• Assigned task:
Please count the lines in the material below that include "shipping". Reply with the number alone.

+-------+

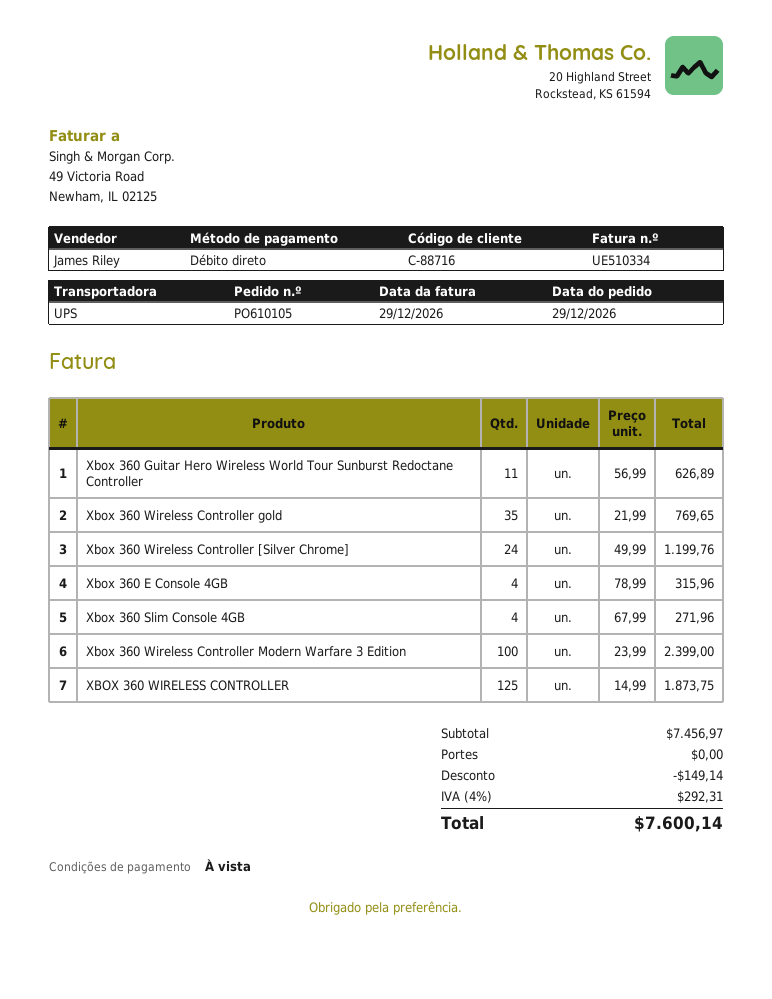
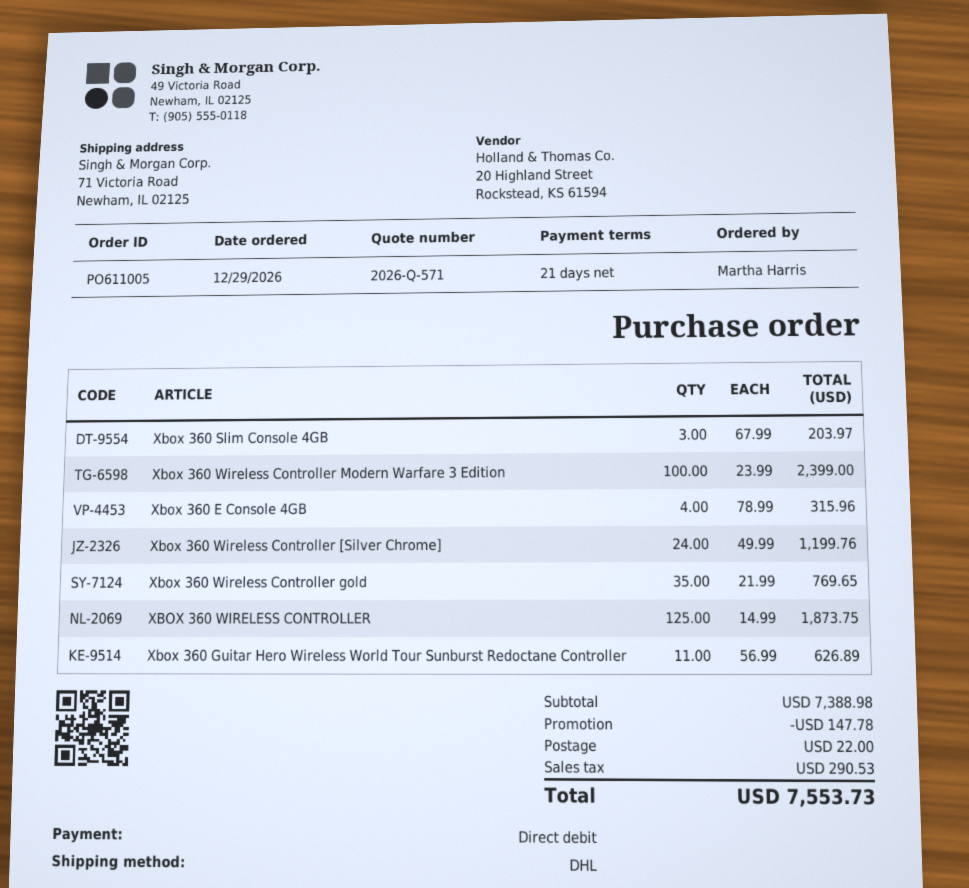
order number: PO610105 -> PO611005
payment terms: on receipt -> 21 days
shipping method: UPS -> DHL
Xbox 360 Slim Console 4GB: 4 x 67.99 = 271.96 -> 3 x 67.99 = 203.97
subtotal: 7456.97 -> 7388.98
discount: 149.14 -> 147.78
shipping: 0.00 -> 22.00
tax: 292.31 -> 290.53
total: 7600.14 -> 7553.73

+-------+

• Completed exercise:
2